Ashes of the Singularity: Escalation
Ashes of the Singularity: Escalation uses an incredibly taxing benchmark that punishes even the most powerful gaming laptops. As such, our Razer Core X configuration barely maintained 40 fps. This game is largely GPU-bound, so reducing the performance loss from your internal display’s loopback won’t free CPU bandwidth. This is why the Core X and Core V2 don’t gain much performance with an external monitor here.

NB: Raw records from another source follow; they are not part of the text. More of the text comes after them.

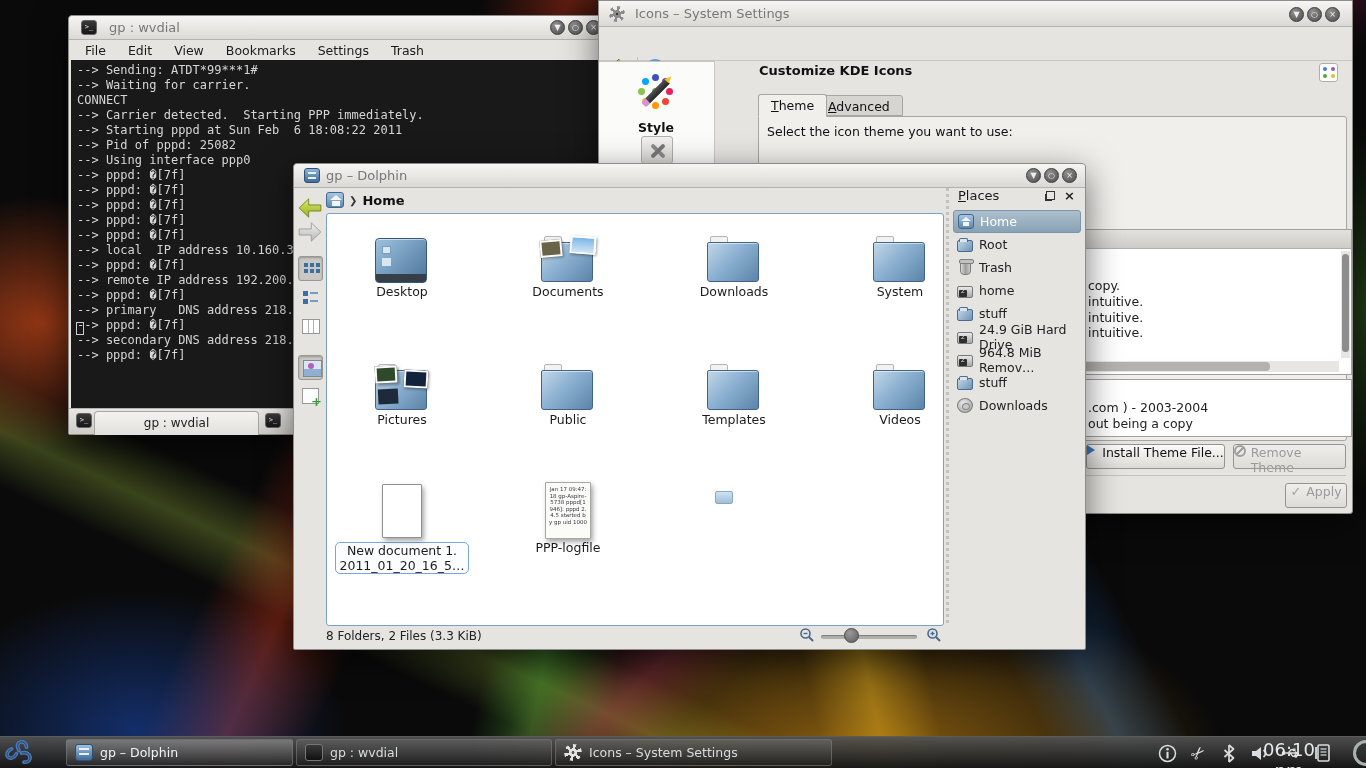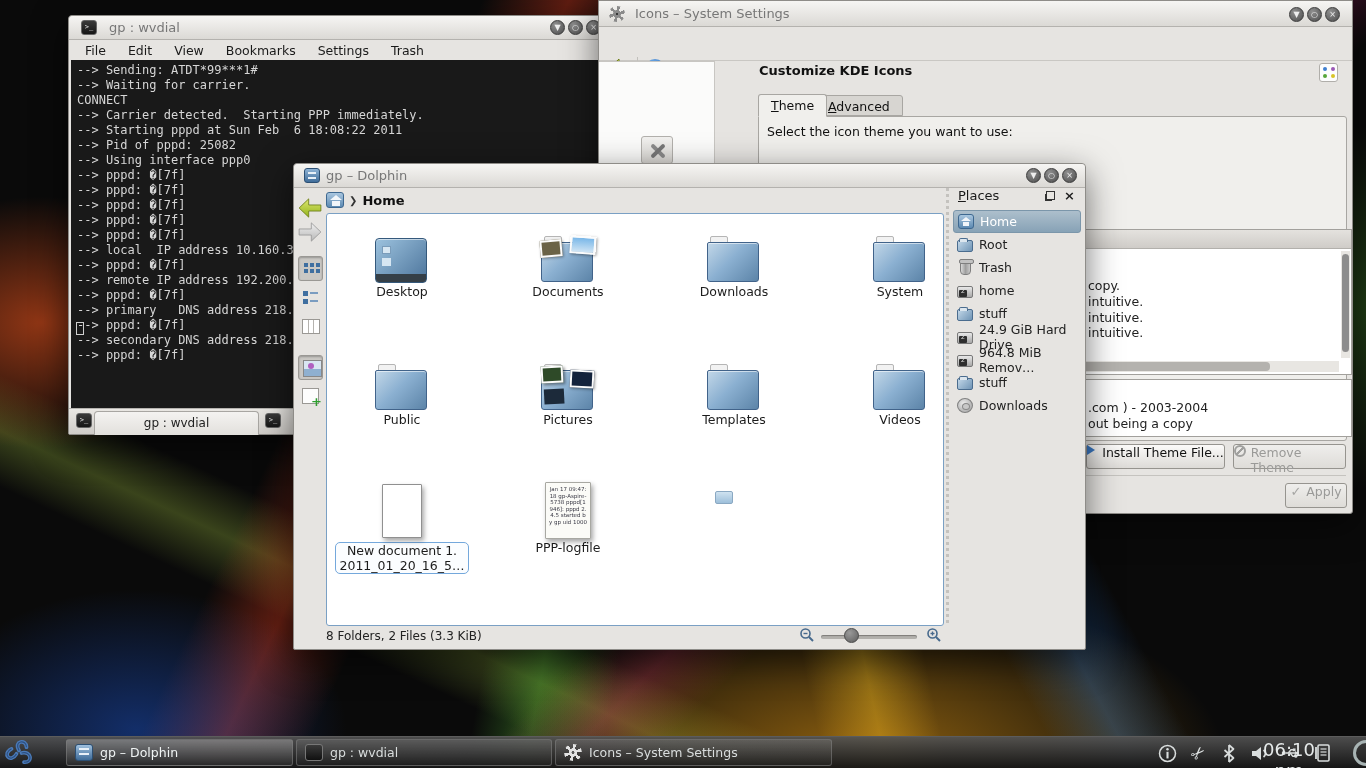--- a/index.html
+++ b/index.html
@@ -278,6 +278,10 @@
     <span class="helpcaret"></span>
   </div>
   <div class="sidepanel">
+    <div class="styleitem">
+      <span class="style-dots"><span class="ring"></span><span class="pencil"></span></span>
+      <div class="stylelabel">Style</div>
+    </div>
     <span class="toolsbtn"></span>
   </div>
   <div class="heading">Customize KDE Icons</div>

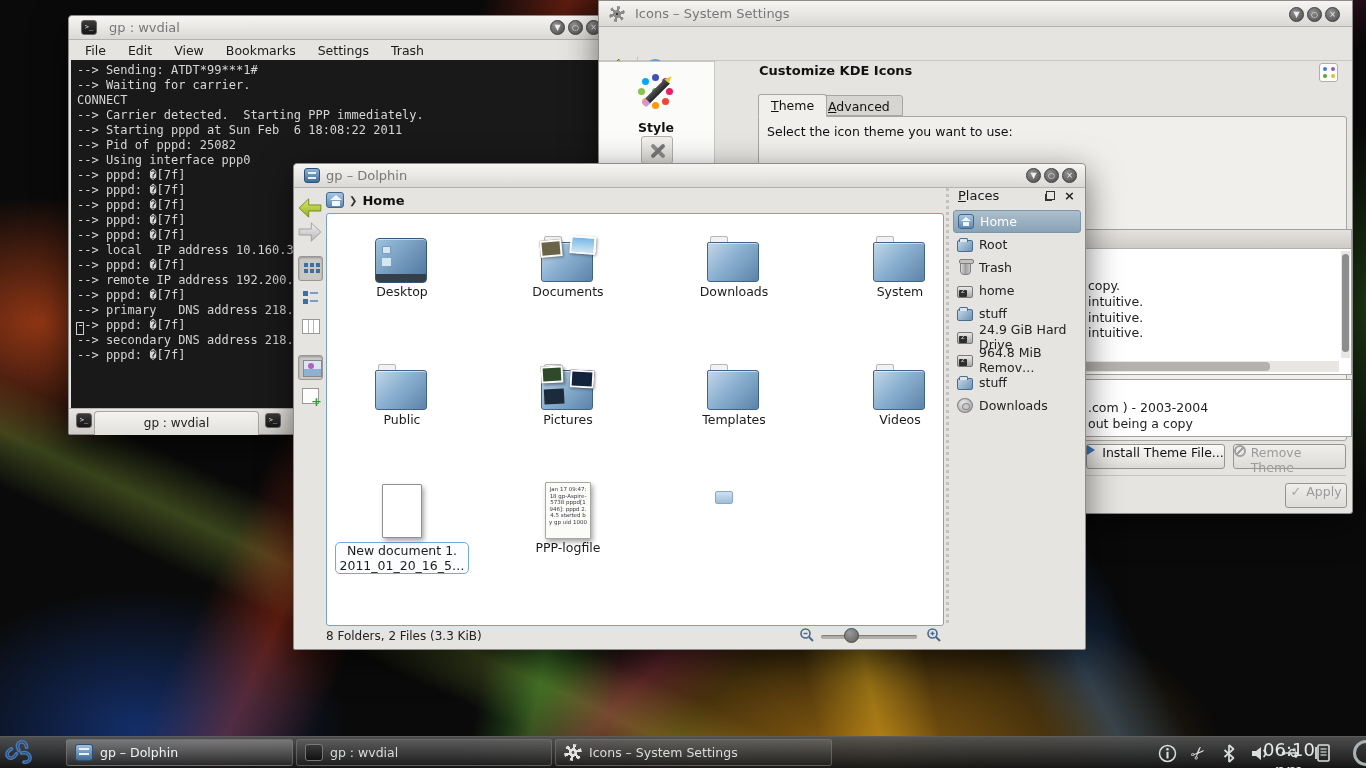--- a/index.html
+++ b/index.html
@@ -436,6 +436,21 @@
 
         <div class="gitem">
           <div class="iconbox">
+            <div class="ficon folder-pictures">
+              <span class="tab"></span>
+              <span class="fbody"></span>
+              <span class="ph1"></span>
+              <span class="ph2"></span>
+            </div>
+          </div>
+          <div class="labelwrap">
+            <div class="glabel">Pictures</div>
+
+          </div>
+        </div>
+
+        <div class="gitem">
+          <div class="iconbox">
             <div class="ficon folder">
               <span class="tab"></span>
               <span class="fbody"></span>
@@ -444,21 +459,6 @@
           </div>
           <div class="labelwrap">
             <div class="glabel">Public</div>
-
-          </div>
-        </div>
-
-        <div class="gitem">
-          <div class="iconbox">
-            <div class="ficon folder-pictures">
-              <span class="tab"></span>
-              <span class="fbody"></span>
-              <span class="ph1"></span>
-              <span class="ph2"></span>
-            </div>
-          </div>
-          <div class="labelwrap">
-            <div class="glabel">Pictures</div>
 
           </div>
         </div>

Ashes of the Singularity: Escalation is one of the rare instances where you’ll see the 15-inch Blade fall behind the Core X and GTX 1070.
Bioshock Infinite
Bioshock Infinite is graphically accessible and features a CPU-bound benchmark, which highlights the internal display loopback. The Core X gains a 24 percent performance boost while using an external display, pushing its performance past the Acer Helios and above 120 fps. If you have a 120Hz display, you’ll be able to max out your performance with ease here.
DiRT Rally
DiRT Rally has a balanced, platform-based benchmark that’s relatively light, so you’ll see GTX 1060-based laptops landing shy of 60 fps at maximum settings. The Core X can maintain 60 fps here if paired with a GTX 1070 and an external display. In fact, the added display boosts the Core X’s performance by 25 percent, allowing it just barely hit 60 fps.
Grand Theft Auto V
Grand Theft Auto V is one of our favorite benchmark titles because it has a variety of GPU-bound benchmark scenes that range from light to demanding.

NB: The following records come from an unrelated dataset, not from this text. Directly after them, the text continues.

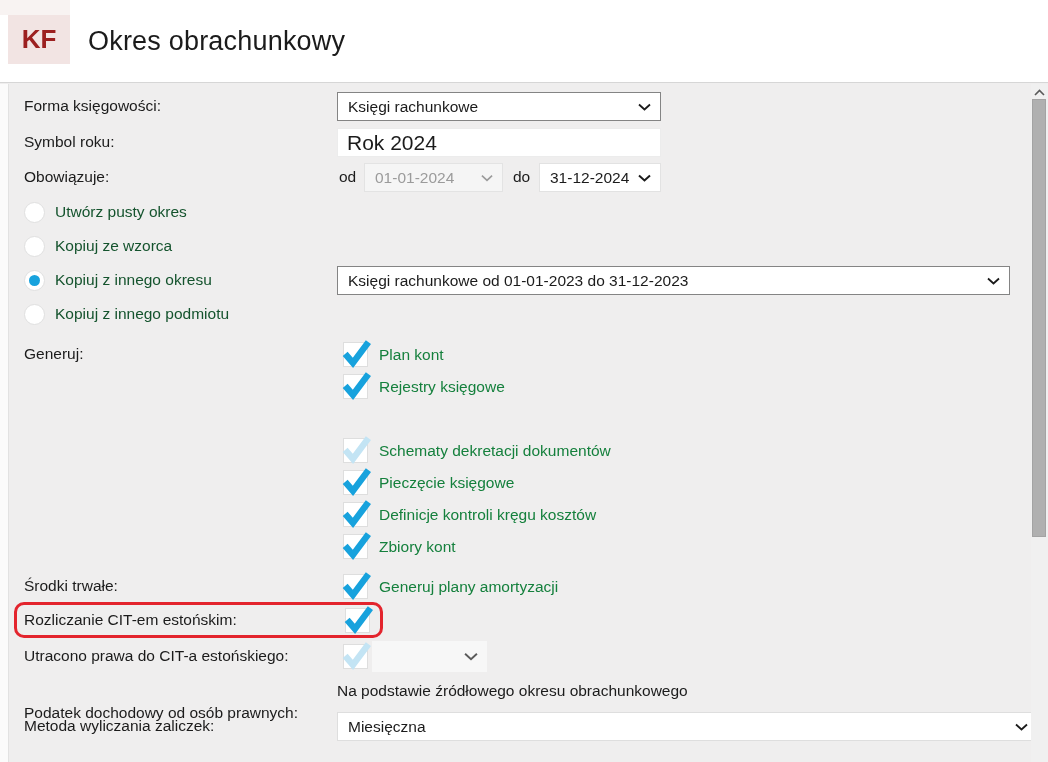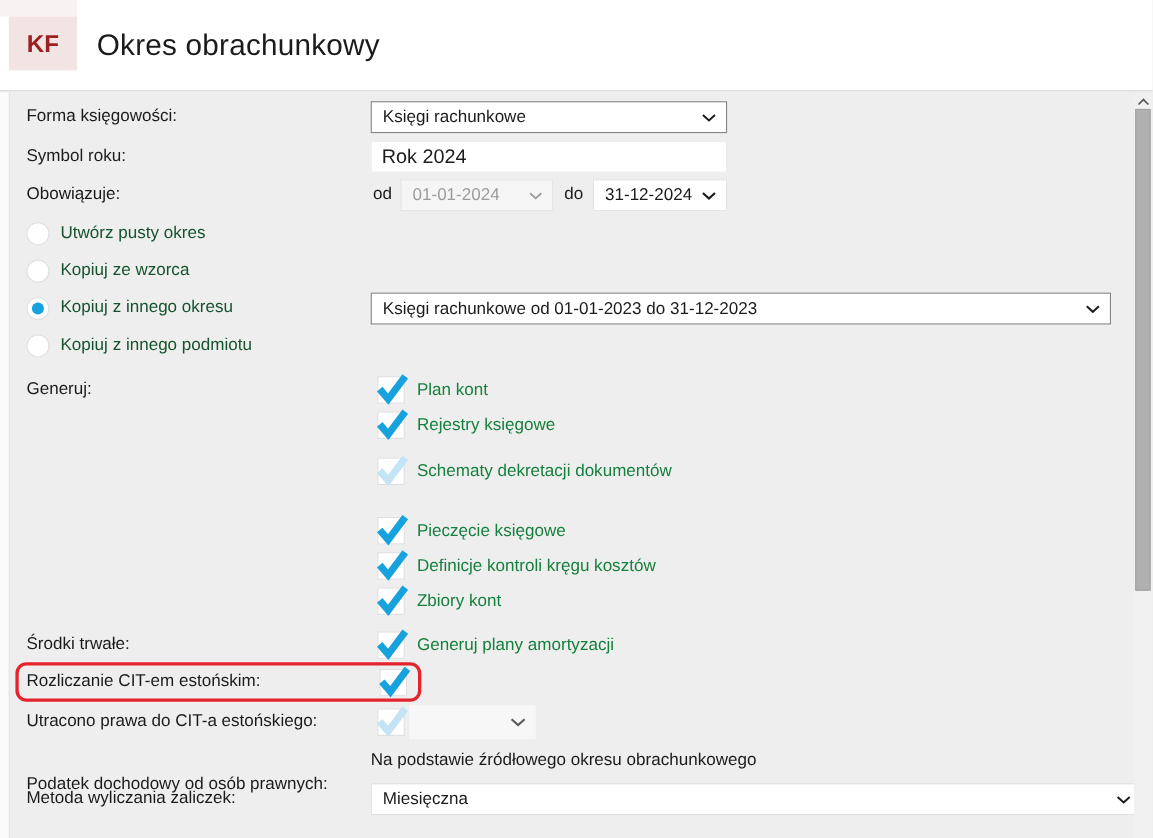--- a/index.html
+++ b/index.html
@@ -12,7 +12,7 @@
   .corner-tick { position:absolute; left:0; top:0; width:3px; height:12px; background:#8c1c1c; }
   .badge-halo { position:absolute; left:0; top:0; width:70px; height:15px; background:#f8f3f2; }
   .app-badge { position:absolute; left:8px; top:15px; width:62px; height:49px; background:#f2e4e3;
-               color:#9c2020; font-weight:bold; font-size:22px; display:flex; align-items:center; justify-content:center; }
+               color:#9c2020; font-weight:bold; font-size:26px; display:flex; align-items:center; justify-content:center; }
   .page-title { position:absolute; left:88px; top:0; height:82px; display:flex; align-items:center;
                 font-size:27px; color:#1b1b1b; letter-spacing:0.2px; }
 

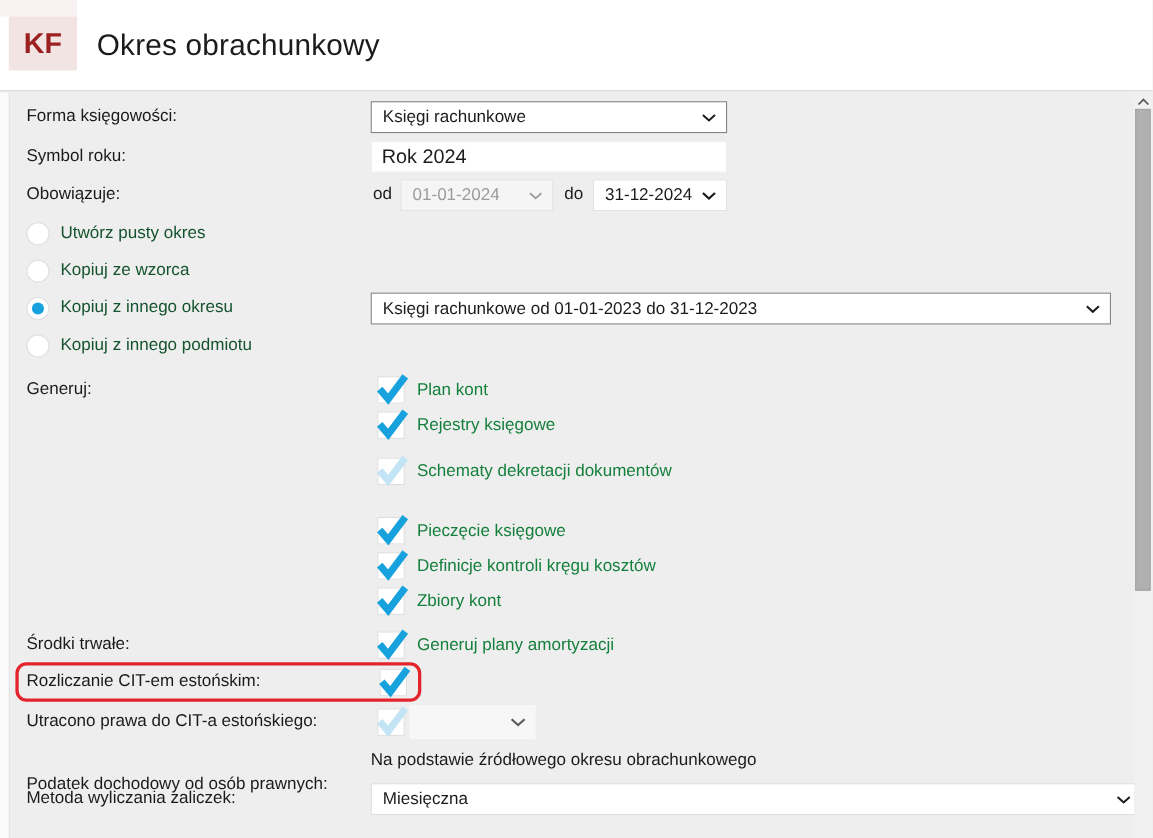--- a/index.html
+++ b/index.html
@@ -33,7 +33,7 @@
   .chev svg { display:block; }
 
   .text-input { position:absolute; height:29px; background:#ffffff; border:1px solid #ececec;
-                font-family:"Liberation Sans", sans-serif; font-size:18px; color:#1b1b1b; padding:0 9px; outline:none; }
+                font-family:"Liberation Sans", sans-serif; font-size:21px; color:#1b1b1b; padding:0 9px; outline:none; }
 
   
   .radio-row { position:absolute; left:24px; display:flex; align-items:center; gap:10px; height:24px; }

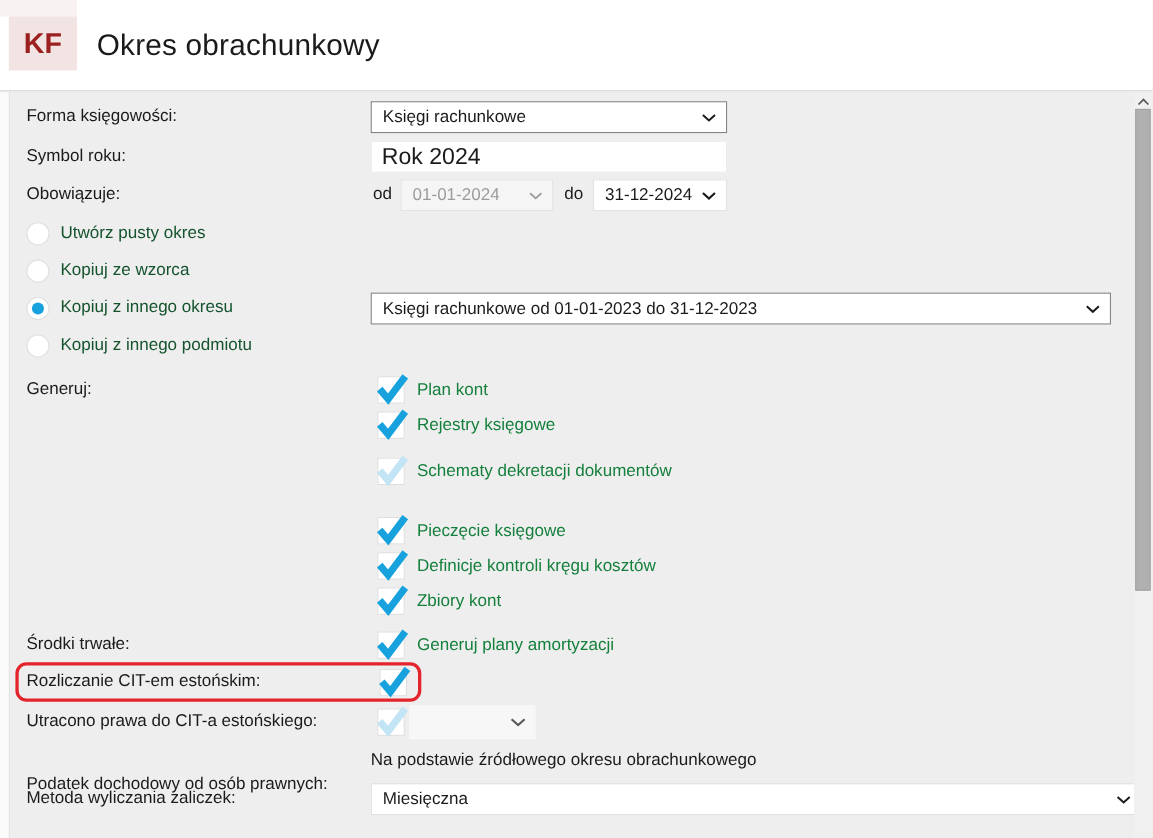--- a/index.html
+++ b/index.html
@@ -149,7 +149,7 @@
       </span>
     <span class="cb-label">Rejestry księgowe</span>
   </div>
-  <div class="check-row" style="left:343px; top:416px;">
+  <div class="check-row" style="left:343px; top:438px;">
     <span class="cb faded">
         <svg viewBox="0 0 24 24">
           <polyline points="4,13 10,20 22,4"></polyline>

Our Core X configuration falls below 30 fps during the Vinewood Sign scene, whose distant objects and landscapes require considerable CPU power. Because of this, the Acer Helios pulls a win over our Core X, despite the latter containing a stronger GPU.
GRID Autosport
GRID Autosport features a benchmark that gives a slight edge to GPUs with high clock speeds. The desktop GTX 1070 features a max boost clock of 1683 MHz, while the Acer Helios’s mobile GTX 1060 has a maximum boost clock of 1670 MHz. This is what allows the Helios to land just a few frames shy of the eGPUs. Unfortunately the Blade Stealth’s CPU bottleneck keeps the Core X from catching the Raider and 15-inch Blade.
Hitman
Hitman has a CPU-bound benchmark, so the laptop connected to the Core X matters a lot here. In this case, the Blade Stealth’s i7-8550U pulls the Core X’s frame rate 9 percent below the Acer Helios. You’ll be able to maintain over 60 fps with this setup, but you would be better served with a heftier laptop.
Metro: Last Light Redux
The docked GTX 1070’s raw power allows an ultrabook like the Blade Stealth to play Metro: Last Light Redux with ease. It outperforms the GTX 1060-based Helios by over 10 frames per second (fps) with an external display, and it lands just shy of Max-Q GTX 1070 laptops like the 15-inch Blade. The Core X’s performance even comes within striking range of the MSI Raider.
Middle-earth: Shadow of War
On Middle-earth: Shadow of War, adding an external display to our Core X setup reduces loopback enough to pull frame rates above 60 fps. However, this game favors the 15-inch Blade’s more powerful i7-8750H, granting it 13 percent higher frame rates than the Core X.
Rise of the Tomb Raider
Rise of the Tomb Raider often pushes systems to their limits. None of the featured systems here can reach 60 fps without significant settings tweaks; you’ll need at least a GTX 1080 to maintain 60 fps on average. Once again, the Core X configuration matches the 15-inch Blade due to the latter’s Max-Q power restrictions.
The Division
The Division puts some strain on your computer’s CPU, and as with all CPU-intensive titles, the Core X can only run as fast as its slowest runner, which in this case is the CPU in the Blade Stealth. With an external display, the Core X configuration still loses to the Acer Helios by 3 frames and runs 24 percent slower than the 15-inch Blade.
Thief
Our last title is Thief, a CPU-bound title with a light workload. The Core X configuration loses to the Acer Helios by a couple of frames, but still delivers enough performance to top 60 fps.